──────── Data for this task ────────

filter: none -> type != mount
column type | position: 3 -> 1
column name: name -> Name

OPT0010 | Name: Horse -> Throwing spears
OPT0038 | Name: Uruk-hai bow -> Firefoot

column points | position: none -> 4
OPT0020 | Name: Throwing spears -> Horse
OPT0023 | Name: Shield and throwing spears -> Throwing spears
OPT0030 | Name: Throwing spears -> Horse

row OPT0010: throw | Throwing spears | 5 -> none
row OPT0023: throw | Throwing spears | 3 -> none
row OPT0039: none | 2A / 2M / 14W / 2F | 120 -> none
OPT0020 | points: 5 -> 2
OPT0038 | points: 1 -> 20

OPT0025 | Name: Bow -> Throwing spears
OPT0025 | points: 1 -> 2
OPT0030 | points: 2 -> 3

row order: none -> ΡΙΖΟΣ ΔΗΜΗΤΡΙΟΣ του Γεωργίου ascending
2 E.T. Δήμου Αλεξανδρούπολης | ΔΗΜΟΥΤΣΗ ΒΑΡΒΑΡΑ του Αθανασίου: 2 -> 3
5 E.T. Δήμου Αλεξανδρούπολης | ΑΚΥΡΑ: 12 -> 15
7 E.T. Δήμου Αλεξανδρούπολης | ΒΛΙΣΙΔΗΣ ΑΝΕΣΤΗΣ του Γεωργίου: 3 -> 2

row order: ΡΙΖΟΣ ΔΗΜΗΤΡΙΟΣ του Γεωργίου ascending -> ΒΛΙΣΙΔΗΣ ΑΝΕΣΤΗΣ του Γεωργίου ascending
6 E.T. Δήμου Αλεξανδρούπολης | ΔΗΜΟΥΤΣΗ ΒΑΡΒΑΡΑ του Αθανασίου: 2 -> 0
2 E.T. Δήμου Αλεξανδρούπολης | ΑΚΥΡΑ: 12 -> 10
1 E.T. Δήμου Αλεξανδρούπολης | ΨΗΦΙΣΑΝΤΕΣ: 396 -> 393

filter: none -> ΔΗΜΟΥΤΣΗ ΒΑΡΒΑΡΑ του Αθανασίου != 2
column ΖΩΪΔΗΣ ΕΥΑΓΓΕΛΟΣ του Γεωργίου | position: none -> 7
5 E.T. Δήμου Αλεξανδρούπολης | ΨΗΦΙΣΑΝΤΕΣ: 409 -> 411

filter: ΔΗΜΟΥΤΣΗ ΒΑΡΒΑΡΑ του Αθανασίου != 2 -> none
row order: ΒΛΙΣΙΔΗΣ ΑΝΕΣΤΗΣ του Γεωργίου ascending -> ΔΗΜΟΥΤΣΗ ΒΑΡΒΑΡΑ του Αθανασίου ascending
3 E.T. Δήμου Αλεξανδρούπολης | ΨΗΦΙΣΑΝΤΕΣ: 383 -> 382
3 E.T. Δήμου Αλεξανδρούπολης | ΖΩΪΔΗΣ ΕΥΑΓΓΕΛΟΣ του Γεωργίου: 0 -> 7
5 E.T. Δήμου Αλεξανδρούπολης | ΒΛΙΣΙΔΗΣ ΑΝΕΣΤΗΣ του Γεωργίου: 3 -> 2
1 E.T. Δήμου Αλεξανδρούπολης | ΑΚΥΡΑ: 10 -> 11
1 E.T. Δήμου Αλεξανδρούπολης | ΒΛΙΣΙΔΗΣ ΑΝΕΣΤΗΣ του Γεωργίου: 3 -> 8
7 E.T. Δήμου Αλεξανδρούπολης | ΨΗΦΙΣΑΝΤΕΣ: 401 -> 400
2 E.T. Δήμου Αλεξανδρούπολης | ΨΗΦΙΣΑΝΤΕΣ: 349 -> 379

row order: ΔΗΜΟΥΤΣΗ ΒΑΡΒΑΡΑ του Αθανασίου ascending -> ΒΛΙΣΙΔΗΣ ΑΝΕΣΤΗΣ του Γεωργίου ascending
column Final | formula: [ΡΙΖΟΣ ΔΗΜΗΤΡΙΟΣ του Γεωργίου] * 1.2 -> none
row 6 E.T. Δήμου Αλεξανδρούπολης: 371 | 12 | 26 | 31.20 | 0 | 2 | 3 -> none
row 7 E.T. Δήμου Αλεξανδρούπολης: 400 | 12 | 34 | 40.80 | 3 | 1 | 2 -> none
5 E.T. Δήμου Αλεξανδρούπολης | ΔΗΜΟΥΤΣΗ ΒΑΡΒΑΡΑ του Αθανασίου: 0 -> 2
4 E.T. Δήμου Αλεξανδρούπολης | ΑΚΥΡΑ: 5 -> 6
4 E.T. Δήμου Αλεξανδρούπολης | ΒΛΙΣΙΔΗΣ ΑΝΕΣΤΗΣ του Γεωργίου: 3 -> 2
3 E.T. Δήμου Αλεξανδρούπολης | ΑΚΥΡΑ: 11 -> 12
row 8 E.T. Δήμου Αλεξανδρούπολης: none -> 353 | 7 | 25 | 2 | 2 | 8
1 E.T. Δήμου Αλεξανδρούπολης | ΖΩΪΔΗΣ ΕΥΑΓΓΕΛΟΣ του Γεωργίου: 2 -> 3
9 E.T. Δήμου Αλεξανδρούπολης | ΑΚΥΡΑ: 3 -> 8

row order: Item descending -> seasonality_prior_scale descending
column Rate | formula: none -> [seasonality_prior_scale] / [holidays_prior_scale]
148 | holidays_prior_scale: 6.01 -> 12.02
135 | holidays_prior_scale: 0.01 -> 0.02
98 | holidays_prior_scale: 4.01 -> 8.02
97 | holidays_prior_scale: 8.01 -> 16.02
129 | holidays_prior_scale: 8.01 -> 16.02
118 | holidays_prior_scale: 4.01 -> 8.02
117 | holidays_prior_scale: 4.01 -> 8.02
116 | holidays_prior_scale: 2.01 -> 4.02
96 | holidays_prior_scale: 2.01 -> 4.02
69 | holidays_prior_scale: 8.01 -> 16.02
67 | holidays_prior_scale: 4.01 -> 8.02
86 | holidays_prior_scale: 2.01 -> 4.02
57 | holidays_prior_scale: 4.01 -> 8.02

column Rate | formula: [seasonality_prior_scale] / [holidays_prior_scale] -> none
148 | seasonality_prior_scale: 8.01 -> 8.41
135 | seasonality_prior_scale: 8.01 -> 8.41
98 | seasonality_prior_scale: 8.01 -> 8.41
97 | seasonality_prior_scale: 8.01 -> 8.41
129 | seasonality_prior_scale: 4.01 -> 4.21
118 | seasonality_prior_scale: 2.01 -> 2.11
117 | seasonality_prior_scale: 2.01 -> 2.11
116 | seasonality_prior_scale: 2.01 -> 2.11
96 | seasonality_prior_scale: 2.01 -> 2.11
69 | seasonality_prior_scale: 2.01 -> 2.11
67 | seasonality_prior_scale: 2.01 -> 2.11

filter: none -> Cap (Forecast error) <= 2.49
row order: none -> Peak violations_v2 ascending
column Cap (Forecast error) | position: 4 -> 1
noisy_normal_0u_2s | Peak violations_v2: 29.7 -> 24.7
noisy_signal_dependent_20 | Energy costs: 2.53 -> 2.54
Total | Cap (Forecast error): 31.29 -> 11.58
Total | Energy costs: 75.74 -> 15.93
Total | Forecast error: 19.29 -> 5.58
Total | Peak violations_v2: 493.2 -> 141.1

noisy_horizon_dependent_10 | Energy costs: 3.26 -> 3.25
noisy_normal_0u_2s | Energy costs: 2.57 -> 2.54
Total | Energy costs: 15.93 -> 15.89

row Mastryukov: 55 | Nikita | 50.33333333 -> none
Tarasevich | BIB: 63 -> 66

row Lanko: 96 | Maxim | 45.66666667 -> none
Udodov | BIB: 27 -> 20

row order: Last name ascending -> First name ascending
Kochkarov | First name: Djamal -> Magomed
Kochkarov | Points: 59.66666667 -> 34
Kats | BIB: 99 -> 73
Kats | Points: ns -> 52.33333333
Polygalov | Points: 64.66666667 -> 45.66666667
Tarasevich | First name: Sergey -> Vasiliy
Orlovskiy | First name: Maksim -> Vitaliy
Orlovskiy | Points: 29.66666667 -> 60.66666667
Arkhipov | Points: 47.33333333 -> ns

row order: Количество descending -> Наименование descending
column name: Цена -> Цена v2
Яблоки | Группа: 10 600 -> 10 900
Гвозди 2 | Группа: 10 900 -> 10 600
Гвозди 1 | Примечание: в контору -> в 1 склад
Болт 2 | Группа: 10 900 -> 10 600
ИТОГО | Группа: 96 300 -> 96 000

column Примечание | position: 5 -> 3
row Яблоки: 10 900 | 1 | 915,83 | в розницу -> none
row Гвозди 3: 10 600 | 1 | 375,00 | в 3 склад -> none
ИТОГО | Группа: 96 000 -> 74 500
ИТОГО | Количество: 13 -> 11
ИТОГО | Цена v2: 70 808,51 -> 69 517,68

────────

◆ Work to complete: Beginning with the line containing "ИТОГО | Количество: 13 -> 11" and ending with the last line of the listing above, return every line exactly and nothing else.

◆ Solution to this problem:
ИТОГО | Количество: 13 -> 11
ИТОГО | Цена v2: 70 808,51 -> 69 517,68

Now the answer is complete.